While C-BASS could get someone like a hedge fund to come in, at a fire-sale price, and purchase it to pump in some liquidity to keep the company functioning, the odds are unlikely, Haines said. He noted that if C-BASS and its loan servicing entity Litton Loan Servicing were to go away, Litton could operate as a run-off company if there were sufficient cash, or the loans would go into a receivership to be eventually purchased

C-BASS's parent companies also shook up the market when MGIC announced that, based on the potential write-down of C-BASS, it is no longer obligated to complete its merger with Radian Group, C-BASS's other owner. While MGIC maintained that C-BASS was the motivation behind its attempt to pull out of the deal, the increased concern regarding Radian's book of business, which contains riskier assets like second-lien mortgages, may be the real culprit, according to a recent report by CreditSights' Haines and analyst Joe Di Carlo.

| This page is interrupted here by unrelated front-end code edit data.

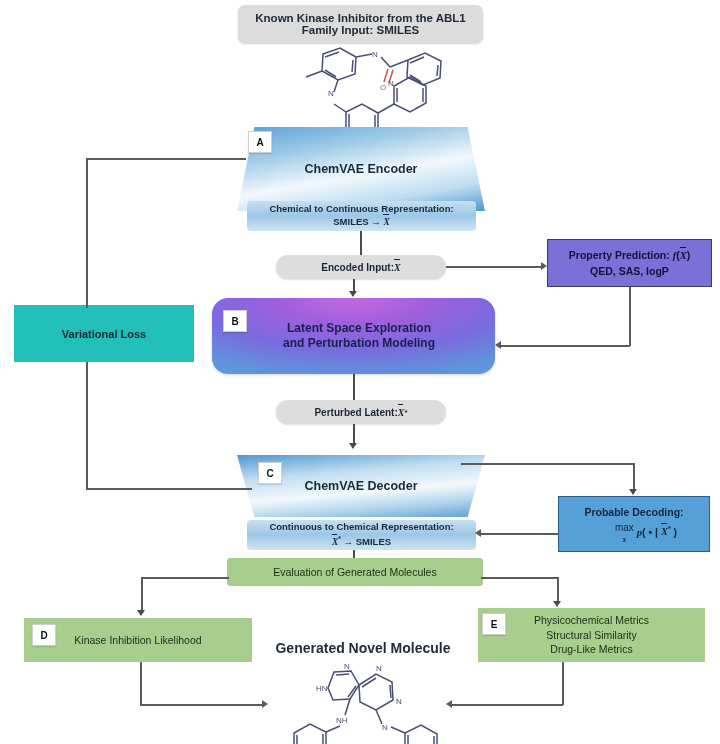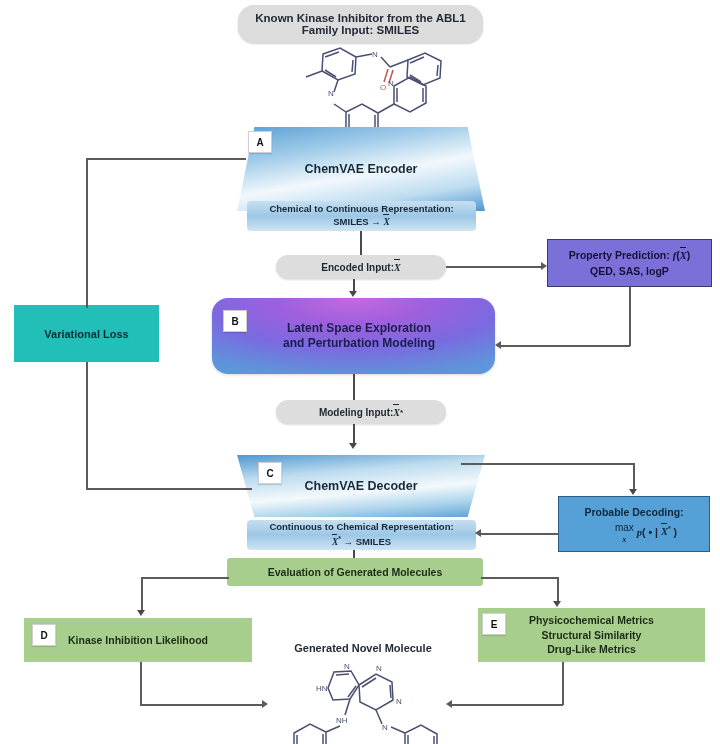--- a/index.html
+++ b/index.html
@@ -16,7 +16,7 @@
 
   
   .header-pill{
-    background:#dcdcdc;border-radius:16px;
+    background:#dcdcdc;border-radius:7px;
     font-size:11.5px;font-weight:bold;color:#222b36;
     box-shadow:0 1px 2px rgba(0,0,0,.18);
     padding:16px 8px;

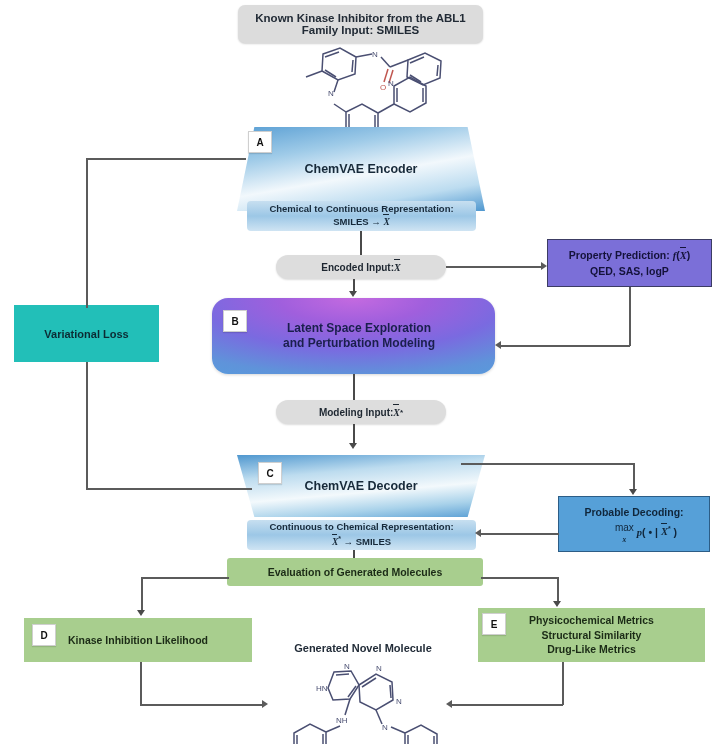--- a/index.html
+++ b/index.html
@@ -209,7 +209,7 @@
     </div>
   </div>
 
-  <div class="node teal-box ctr" style="left:14px;top:305px;width:145px;height:57px;">
+  <div class="node teal-box ctr" style="left:14px;top:305px;width:180px;height:57px;">
     <span>Variational Loss</span>
   </div>
 

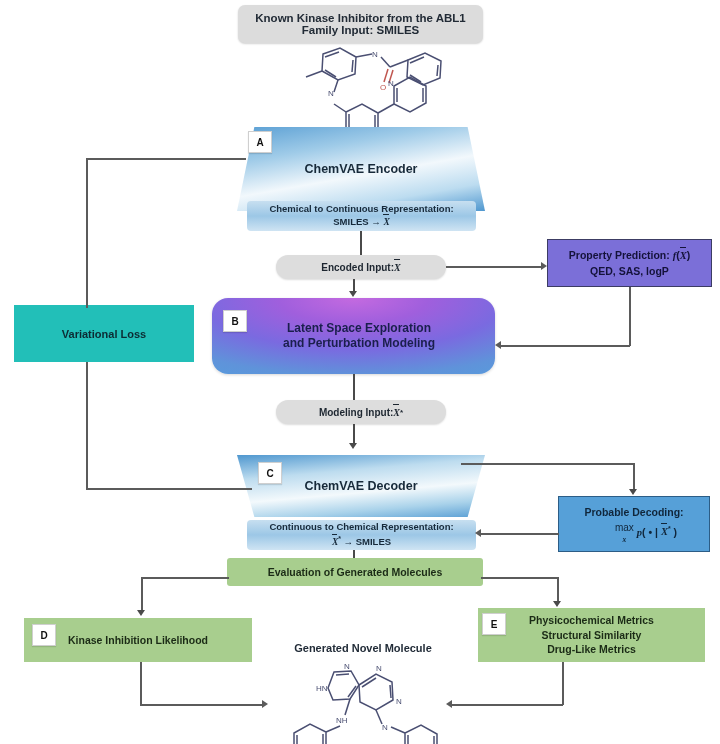--- a/index.html
+++ b/index.html
@@ -181,7 +181,7 @@
   <div class="tag" style="left:223px;top:310px;">B</div>
 
   <div class="node capsule ctr" style="left:276px;top:400px;width:170px;height:24px;">
-    <span>Modeling Input: </span>
+    <span>Perturbed Latent: </span>
       <i class="mth vec">X</i>
       <sup style="font-size:8px;">*</sup>
   </div>

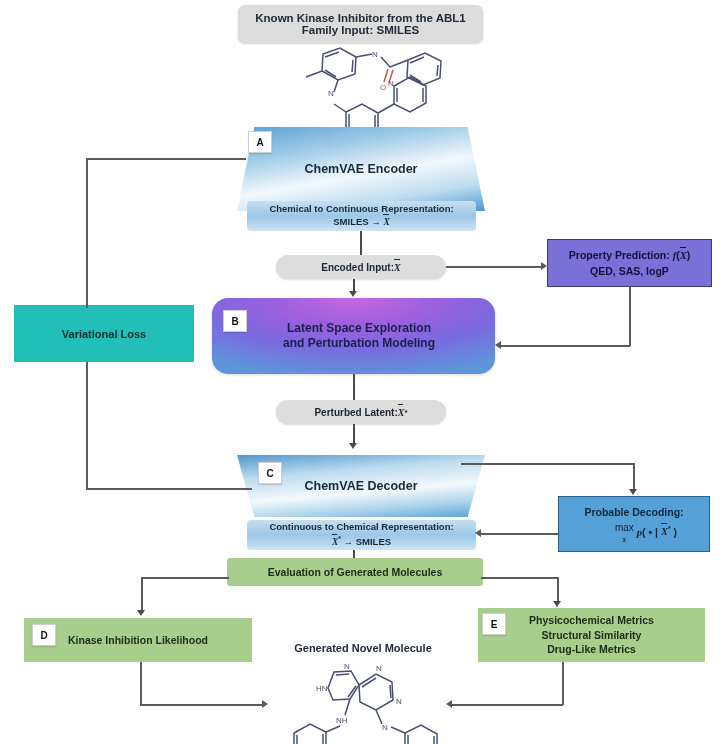--- a/index.html
+++ b/index.html
@@ -79,7 +79,7 @@
     background:#22bfb8;font-size:11px;font-weight:bold;color:#0c2b33;
   }
   .green-box{
-    background:#a8ce8e;font-size:10.5px;font-weight:bold;color:#1b2b16;line-height:1.42;
+    background:#a8ce8e;font-size:10.5px;font-weight:normal;color:#1b2b16;line-height:1.42;
   }
 
   .plain-label{font-size:11px;font-weight:bold;color:#222c38;}

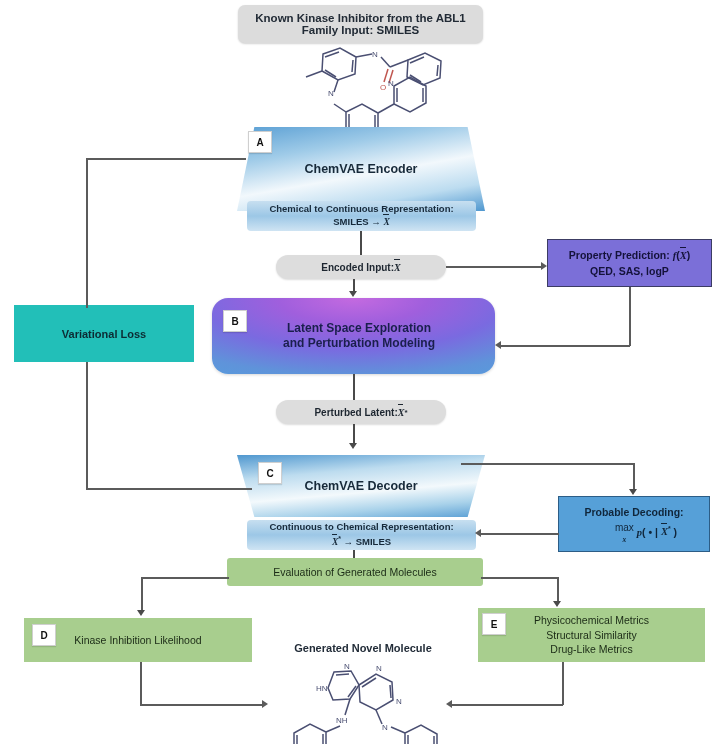--- a/index.html
+++ b/index.html
@@ -82,7 +82,7 @@
     background:#a8ce8e;font-size:10.5px;font-weight:normal;color:#1b2b16;line-height:1.42;
   }
 
-  .plain-label{font-size:11px;font-weight:bold;color:#222c38;}
+  .plain-label{font-size:14px;font-weight:bold;color:#222c38;}
 
   
   .ln{position:absolute;background:#5b5b5b;}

The pair suspected that Radian's books might in fact be deteriorating more than previously expected, noting that on news of the possible merger termination, Radian's five-year CDS widened by more than 100 basis points, to approximately 520 basis points. Calls to Radian were not returned by press time, while MGIC declined to comment.

Canceled Plans

Real estate investment trust Luminent Mortgage Capital added to the bad news by canceling a dividend payment and announcing it has experienced a significant increase in margin calls on its highest quality assets. A spokesman for Luminent declined to elaborate on what those assets were. Luminent also received notices of default from two repo lenders. At the same time, subprime lender Aegis Mortgage Corp. shut down its mortgage business and laid off an undisclosed but "substantial" number of employees. Meanwhile, Morgan Stanley closed the correspondent division of subprime lender Saxon Mortgage in order to

focus more on its larger wholesale and servicing business, Morgan Stanley Home Loans.

NovaStar Financial also took an interesting turn last week when it suspended funding or approving loans in its wholesale-lending unit - only to restart operations four days later. The firm said that based on a re-evaluation of current conditions in the secondary market, it has adjusted its pricing and guidelines.

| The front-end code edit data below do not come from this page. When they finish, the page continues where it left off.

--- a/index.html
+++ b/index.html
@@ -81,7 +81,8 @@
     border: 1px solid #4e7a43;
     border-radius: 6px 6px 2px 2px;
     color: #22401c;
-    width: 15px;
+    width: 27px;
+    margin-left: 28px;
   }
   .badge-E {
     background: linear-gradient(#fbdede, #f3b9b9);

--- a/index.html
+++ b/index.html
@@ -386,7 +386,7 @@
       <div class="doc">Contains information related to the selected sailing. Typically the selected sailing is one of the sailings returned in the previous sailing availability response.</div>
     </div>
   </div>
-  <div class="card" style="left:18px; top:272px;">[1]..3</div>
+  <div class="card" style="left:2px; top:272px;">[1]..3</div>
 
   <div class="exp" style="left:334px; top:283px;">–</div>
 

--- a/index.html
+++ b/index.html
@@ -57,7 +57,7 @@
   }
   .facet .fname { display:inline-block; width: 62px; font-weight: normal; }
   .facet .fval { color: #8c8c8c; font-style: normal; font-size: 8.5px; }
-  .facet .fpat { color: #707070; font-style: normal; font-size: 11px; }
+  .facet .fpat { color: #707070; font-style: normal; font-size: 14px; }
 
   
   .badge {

During the pause in its operations, the firm's servicing business did not appear to be affected. "Typically, when a company stops originating, its servicing ability isn't impacted. [The companies] still typically have their lines of credit and servicing revenues, and they can continue to do business as usual, more or less," said Mary Kelsch, senior director at Fitch Ratings. However, the company's servicer rating was downgraded in May to an RPS3+' from an RPS2-,' reflecting the challenging subprime environment and uncertainties about the parent company's profitability, which could eventually hit the servicing platform causing it to suffer from a lack of funds for infrastructure and new technology initiatives. Calls to Chris Miller, who is senior vice president of servicing at NovaStar, as well as calls to a company spokesman, were not returned by press time.

WestLB Mellon Asset Management rounded out the bad investment news, halting redemptions in its Compass Fund. About 80% of the fund was invested in mortgage-backed securities at the end of March, according to a UBS report.